* _Activity_
Transcribe the data below verbatim from the line with "- 4.3 Commands" to the line with "The report will". Include both of those lines.

(Data items)
- Opening Delimiter -

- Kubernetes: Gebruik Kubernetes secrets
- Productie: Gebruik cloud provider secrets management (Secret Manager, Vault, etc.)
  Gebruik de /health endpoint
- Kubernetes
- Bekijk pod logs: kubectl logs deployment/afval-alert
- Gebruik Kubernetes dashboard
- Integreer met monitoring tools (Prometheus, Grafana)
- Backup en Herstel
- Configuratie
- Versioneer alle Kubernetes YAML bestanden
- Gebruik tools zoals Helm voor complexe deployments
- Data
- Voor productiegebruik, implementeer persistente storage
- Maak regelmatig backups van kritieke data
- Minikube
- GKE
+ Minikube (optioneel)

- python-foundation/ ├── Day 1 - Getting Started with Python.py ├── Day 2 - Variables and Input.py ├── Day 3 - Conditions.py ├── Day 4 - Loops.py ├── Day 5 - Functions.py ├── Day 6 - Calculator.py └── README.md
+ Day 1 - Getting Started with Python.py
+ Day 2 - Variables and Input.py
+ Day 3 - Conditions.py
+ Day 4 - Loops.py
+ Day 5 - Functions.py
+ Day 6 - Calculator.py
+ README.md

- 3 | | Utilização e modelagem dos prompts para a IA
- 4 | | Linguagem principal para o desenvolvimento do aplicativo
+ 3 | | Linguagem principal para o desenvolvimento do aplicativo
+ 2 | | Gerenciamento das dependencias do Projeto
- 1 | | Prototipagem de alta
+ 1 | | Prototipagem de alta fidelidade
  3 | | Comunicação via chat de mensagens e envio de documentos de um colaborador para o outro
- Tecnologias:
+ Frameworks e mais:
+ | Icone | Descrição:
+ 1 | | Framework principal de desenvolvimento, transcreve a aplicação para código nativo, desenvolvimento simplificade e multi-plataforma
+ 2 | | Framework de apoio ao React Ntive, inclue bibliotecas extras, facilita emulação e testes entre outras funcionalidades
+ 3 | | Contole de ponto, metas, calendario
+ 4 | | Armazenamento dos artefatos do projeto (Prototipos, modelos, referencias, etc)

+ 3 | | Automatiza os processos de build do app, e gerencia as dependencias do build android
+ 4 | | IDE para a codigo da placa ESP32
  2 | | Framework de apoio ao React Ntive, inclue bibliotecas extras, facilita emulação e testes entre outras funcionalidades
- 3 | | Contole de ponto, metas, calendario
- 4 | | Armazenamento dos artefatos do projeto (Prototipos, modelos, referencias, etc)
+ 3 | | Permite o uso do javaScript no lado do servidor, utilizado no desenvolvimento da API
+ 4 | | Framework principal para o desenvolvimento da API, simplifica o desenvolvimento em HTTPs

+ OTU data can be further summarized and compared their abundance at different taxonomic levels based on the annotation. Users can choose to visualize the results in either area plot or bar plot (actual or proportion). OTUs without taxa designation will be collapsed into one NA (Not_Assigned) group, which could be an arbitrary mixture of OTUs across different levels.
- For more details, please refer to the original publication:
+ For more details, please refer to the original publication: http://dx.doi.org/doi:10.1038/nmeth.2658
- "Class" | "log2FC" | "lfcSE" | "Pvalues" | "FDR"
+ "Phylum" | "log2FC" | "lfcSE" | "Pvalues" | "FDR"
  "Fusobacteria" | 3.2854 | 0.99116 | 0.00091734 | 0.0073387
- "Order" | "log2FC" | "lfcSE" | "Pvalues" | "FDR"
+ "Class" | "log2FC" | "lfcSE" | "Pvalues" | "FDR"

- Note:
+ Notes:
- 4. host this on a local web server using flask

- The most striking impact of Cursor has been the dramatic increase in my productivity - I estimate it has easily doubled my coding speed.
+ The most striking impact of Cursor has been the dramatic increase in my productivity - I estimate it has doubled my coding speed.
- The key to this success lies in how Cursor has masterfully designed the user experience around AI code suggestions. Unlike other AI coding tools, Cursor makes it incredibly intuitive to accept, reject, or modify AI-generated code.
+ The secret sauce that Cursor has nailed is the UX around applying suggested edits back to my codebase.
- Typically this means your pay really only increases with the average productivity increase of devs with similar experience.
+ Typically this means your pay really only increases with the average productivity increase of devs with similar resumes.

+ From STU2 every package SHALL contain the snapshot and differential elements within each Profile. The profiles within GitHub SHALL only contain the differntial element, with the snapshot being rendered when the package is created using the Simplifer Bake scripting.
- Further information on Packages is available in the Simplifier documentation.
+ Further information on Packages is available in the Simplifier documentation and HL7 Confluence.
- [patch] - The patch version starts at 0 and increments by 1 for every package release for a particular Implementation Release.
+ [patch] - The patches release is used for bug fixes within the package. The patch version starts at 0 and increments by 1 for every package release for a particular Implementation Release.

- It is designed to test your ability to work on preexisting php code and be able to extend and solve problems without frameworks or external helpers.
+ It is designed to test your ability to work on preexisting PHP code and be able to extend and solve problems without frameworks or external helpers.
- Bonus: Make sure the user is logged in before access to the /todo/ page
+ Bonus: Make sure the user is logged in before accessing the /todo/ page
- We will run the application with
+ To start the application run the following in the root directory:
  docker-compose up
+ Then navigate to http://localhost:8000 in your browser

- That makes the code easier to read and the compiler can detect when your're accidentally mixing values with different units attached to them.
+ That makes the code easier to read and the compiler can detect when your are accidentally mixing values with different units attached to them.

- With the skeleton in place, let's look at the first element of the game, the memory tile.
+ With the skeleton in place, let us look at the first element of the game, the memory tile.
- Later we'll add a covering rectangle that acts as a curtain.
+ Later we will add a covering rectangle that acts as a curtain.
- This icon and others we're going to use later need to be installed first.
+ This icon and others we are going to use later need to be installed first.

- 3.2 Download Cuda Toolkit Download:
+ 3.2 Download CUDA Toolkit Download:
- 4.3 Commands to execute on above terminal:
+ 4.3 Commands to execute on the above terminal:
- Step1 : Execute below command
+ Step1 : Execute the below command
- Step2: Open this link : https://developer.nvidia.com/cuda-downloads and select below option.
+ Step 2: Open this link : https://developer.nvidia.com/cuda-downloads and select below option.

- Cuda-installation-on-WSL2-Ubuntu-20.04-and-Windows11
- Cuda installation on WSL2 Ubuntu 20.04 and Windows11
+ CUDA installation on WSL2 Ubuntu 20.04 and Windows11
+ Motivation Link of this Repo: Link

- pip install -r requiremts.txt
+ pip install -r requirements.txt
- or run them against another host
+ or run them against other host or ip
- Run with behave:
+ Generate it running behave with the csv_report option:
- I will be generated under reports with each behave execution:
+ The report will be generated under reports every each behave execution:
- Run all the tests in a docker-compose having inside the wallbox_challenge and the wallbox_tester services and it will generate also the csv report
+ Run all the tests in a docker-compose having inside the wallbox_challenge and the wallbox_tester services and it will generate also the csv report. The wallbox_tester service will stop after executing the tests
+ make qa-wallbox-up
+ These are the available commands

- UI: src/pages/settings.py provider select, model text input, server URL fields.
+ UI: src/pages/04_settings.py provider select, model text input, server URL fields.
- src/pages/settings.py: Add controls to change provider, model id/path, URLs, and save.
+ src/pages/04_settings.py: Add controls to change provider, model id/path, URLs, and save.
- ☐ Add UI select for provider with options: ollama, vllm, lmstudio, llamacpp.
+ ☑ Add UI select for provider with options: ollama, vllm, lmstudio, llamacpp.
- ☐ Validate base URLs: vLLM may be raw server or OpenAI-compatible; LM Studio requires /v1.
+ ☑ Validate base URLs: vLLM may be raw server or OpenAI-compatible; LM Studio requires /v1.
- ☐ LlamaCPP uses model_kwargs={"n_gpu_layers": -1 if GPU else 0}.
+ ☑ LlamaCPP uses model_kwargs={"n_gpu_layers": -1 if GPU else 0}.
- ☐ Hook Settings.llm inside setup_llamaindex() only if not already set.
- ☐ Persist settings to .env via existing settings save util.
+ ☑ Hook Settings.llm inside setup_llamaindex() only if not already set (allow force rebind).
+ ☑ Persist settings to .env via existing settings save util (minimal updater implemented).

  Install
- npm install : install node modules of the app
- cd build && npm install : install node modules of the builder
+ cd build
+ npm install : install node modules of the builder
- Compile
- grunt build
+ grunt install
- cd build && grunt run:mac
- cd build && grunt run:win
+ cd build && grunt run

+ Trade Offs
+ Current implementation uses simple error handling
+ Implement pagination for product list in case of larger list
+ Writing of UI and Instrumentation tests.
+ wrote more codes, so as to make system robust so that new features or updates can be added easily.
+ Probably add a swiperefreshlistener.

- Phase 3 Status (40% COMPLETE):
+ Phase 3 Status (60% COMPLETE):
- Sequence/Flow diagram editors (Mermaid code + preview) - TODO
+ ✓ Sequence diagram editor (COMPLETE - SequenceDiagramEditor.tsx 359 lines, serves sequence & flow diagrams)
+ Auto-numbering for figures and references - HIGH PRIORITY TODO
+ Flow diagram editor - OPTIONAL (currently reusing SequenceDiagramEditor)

- Closing Delimiter -

* _Output_
- 4.3 Commands to execute on above terminal:
+ 4.3 Commands to execute on the above terminal:
- Step1 : Execute below command
+ Step1 : Execute the below command
- Step2: Open this link : https://developer.nvidia.com/cuda-downloads and select below option.
+ Step 2: Open this link : https://developer.nvidia.com/cuda-downloads and select below option.

- Cuda-installation-on-WSL2-Ubuntu-20.04-and-Windows11
- Cuda installation on WSL2 Ubuntu 20.04 and Windows11
+ CUDA installation on WSL2 Ubuntu 20.04 and Windows11
+ Motivation Link of this Repo: Link

- pip install -r requiremts.txt
+ pip install -r requirements.txt
- or run them against another host
+ or run them against other host or ip
- Run with behave:
+ Generate it running behave with the csv_report option:
- I will be generated under reports with each behave execution:
+ The report will be generated under reports every each behave execution:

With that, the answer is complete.